Ruben Zeltner kennt sich aus mit Dezibel-Fragen. Nur an zehn Tagen im Jahr dürfen am Sachsenring Rennen stattfinden, die mehr als 90 Dezibel haben - zum Vergleich: An einer befahrenen Autobahn werden circa 80 Dezibel gemessen. Es gibt zwei Messstellen an der Strecke, die rund um die Uhr die Lautstärke überprüfen. Um die zu dimmen, müssen die Hobby-Fahrer ihre Auspuffgeräusche reduzieren.
In der Boxengasse steckt Ruben Zeltner einen dicken Metall-Stutzen an den Auspuff eines Motorrads:
"Wir haben letztes Jahr im Wert von 90.000 Euro Auspuffanlagen gekauft, die leiser sind als Serien.

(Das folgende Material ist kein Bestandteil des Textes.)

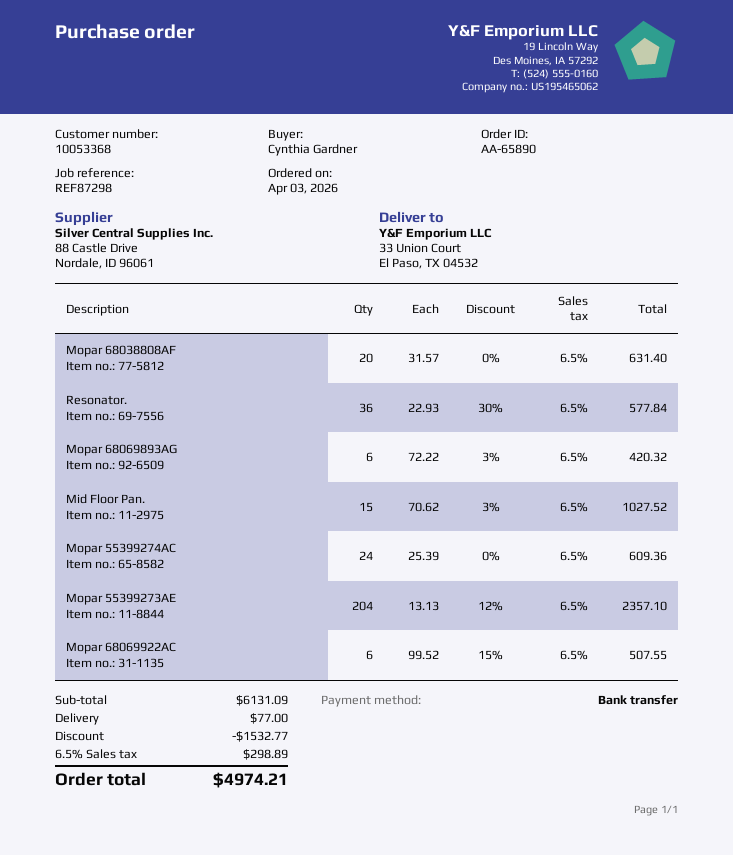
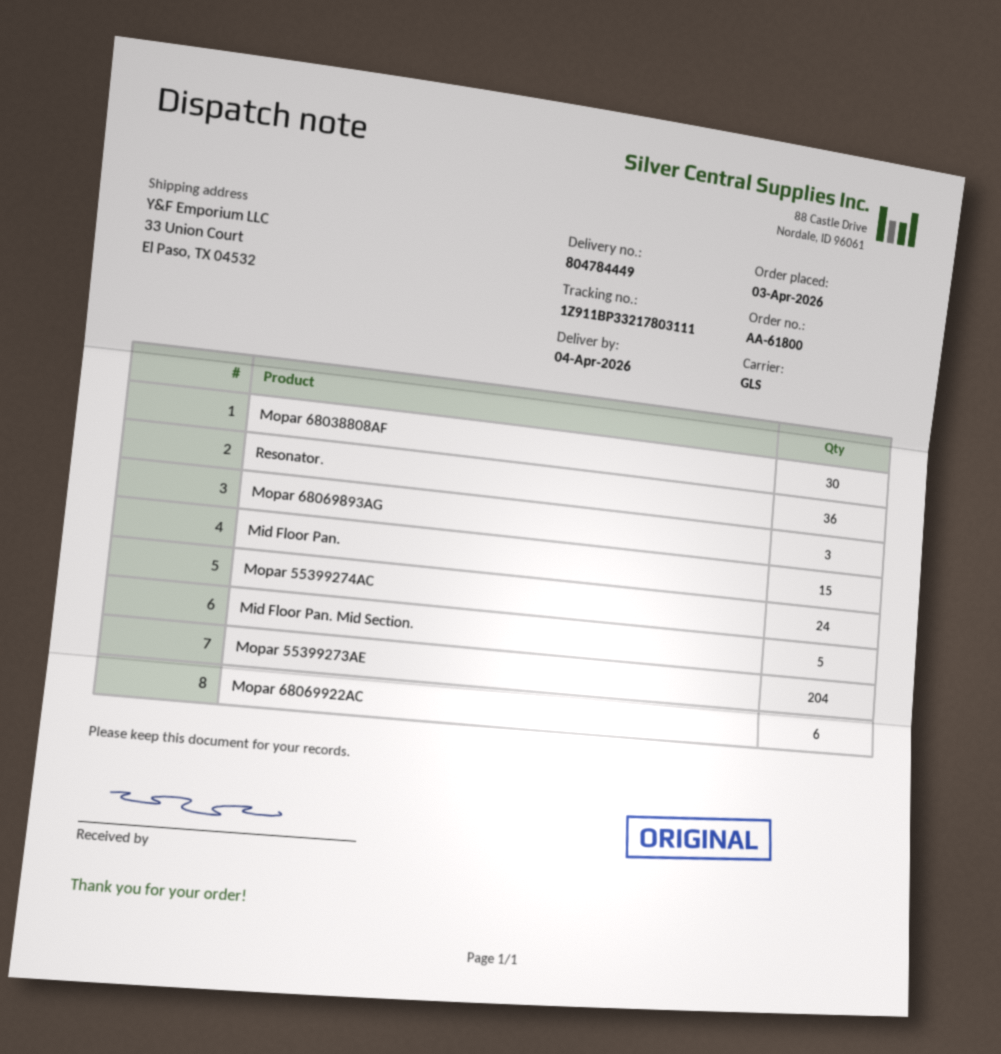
order number: AA-65890 -> AA-61800
Mopar 68038808AF: 20 -> 30
Mopar 68069893AG: 6 -> 3
Mid Floor Pan. Mid Section.: none -> 5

Also man muss sich vorstellen: Mit dem lauten Motorrad kann er draußen auf der Straße fahren. Wenn er zu uns kommt, muss er leise fahren. Aber es ist natürlich immer noch hörbar, eine Rennstrecke ist immer hörbar in der Nachbarschaft."

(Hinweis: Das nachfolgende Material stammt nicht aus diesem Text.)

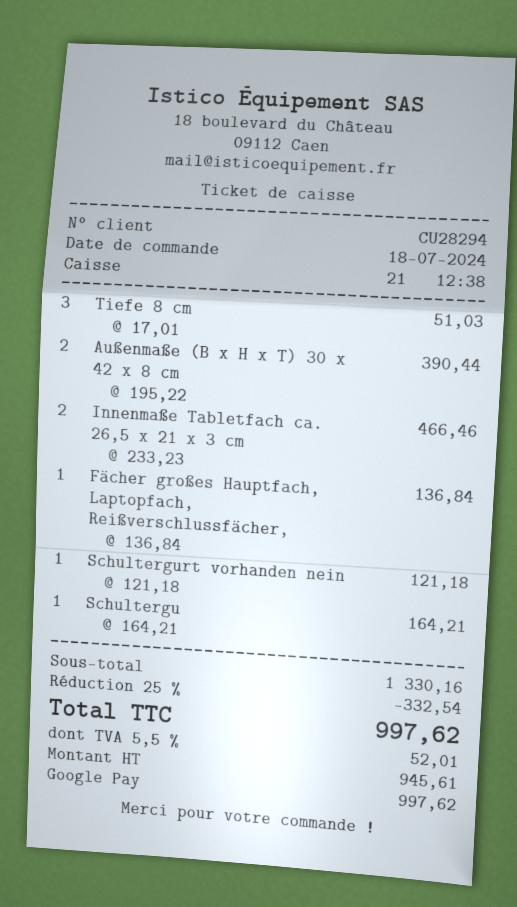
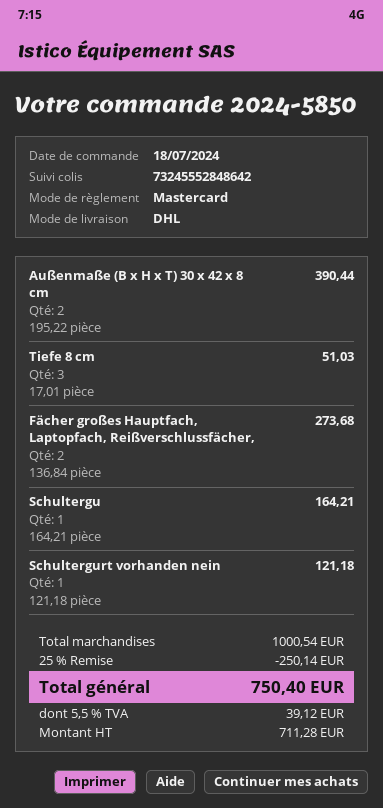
payment method: Google Pay -> Mastercard
Innenmaße Tabletfach ca. 26,5 x 21 x 3 cm: 2 x 233.23 = 466.46 -> none
Fächer großes Hauptfach, Laptopfach, Reißverschlussfächer,: 1 x 136.84 = 136.84 -> 2 x 136.84 = 273.68
subtotal: 1330.16 -> 1000.54
discount: 25% = 332.54 -> 25% = 250.14
net: 945.61 -> 711.28
tax: 5.5% = 52.01 -> 5.5% = 39.12
total: 997.62 -> 750.40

Vier Todesfälle in den letzten 25 Jahren

Weithin zu hören sind auch die Bremsmanöver eines Polizei-Transporters, der durch eine Wasserwand fährt und in Richtung Leitplanke driftet. Das ADAC Fahrsicherheitszentrum ist das zweite Standbein des Sachsenrings. In den letzten 25 Jahren fanden über 400.000 Trainings auf dem 50 Hektar großen Areal statt. Die sächsische Polizei ist einer der besten Kunden und – schon wieder mit dabei. Viele andere Firmen zögern noch, zu unsicher ist die Wirtschaftslage.

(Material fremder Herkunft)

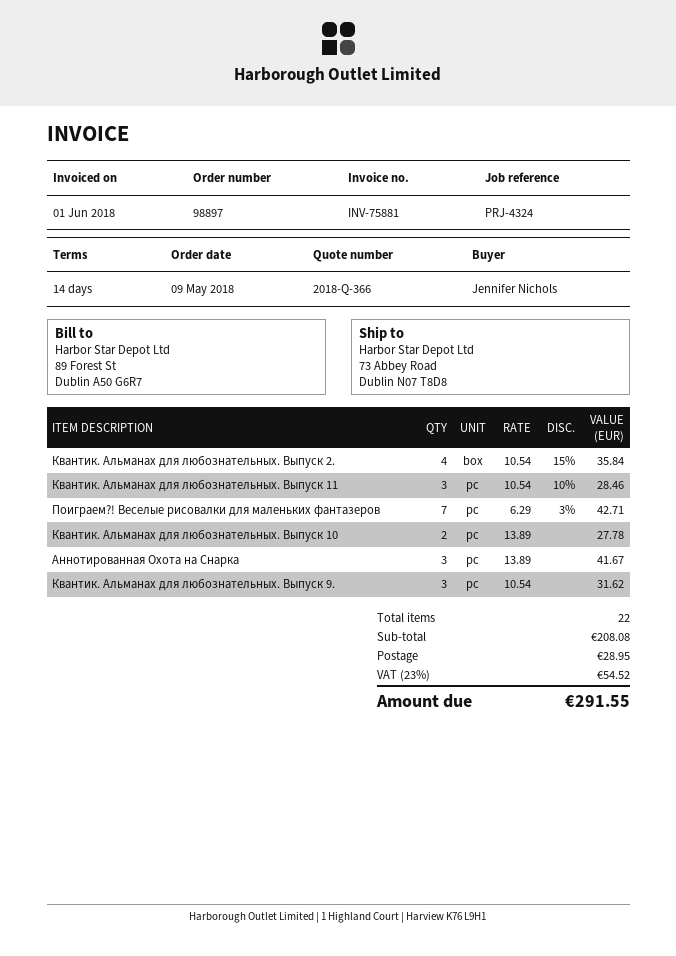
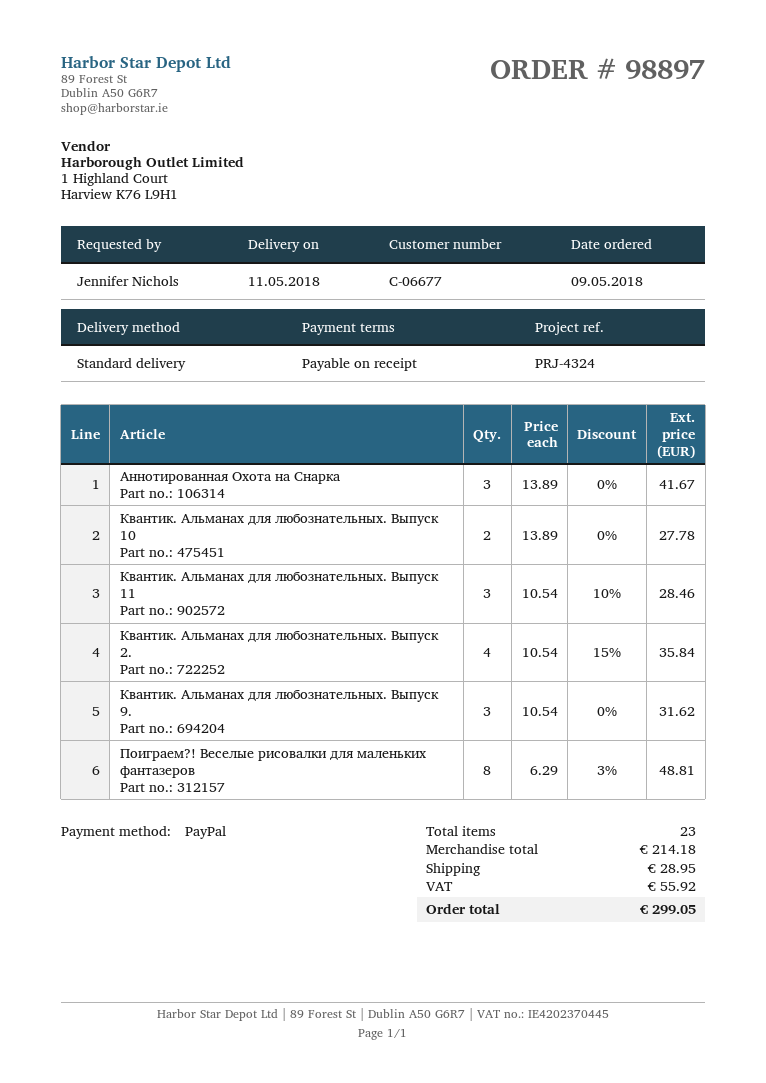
payment terms: 14 days -> on receipt
Поиграем?! Веселые рисовалки для маленьких фантазеров: 7 x 6.29 - 3% = 42.71 -> 8 x 6.29 - 3% = 48.81
total quantity: 22 -> 23
subtotal: 208.08 -> 214.18
tax: 54.52 -> 55.92
total: 291.55 -> 299.05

Ruben Zeltner hofft auf den Herbst und – die PS-Freaks:
"So jetzt fahren wir mal auf die Rennstrecke und mischen uns da mal kurz rein. Wir fahren nicht wirklich schnell. Wenn man schnell fährt, würde das anders aussehen."
Die Unfallbilanz der letzten 25 Jahren am Sachsenring: vier Todesfälle, ausschließlich Motorradfahrer.
"Ich bin früher Motorradrennen gefahren, aber das ist gefährlich von den Verletzungen her. Und jetzt denke ich: Es ist, wenn man dann über 40 ist, gesünder, wenn man es mit dem Auto macht."
Und so sind es Hobby-Rennfahrer wie Tim Kieß, Unternehmer und Familienvater aus dem erzgebirgischen Stollberg, die dem Sachsenring nach der Corona-Stille einen kleinen Boom bescheren sollen. Sein giftgrüner Porsche blitzt in der Boxengasse.
"Das ist ja das Schöne hier, dass es alles kontrolliert ist. Jeder passt auf den anderen auf, weil ja die Autos schon eine Menge kosten."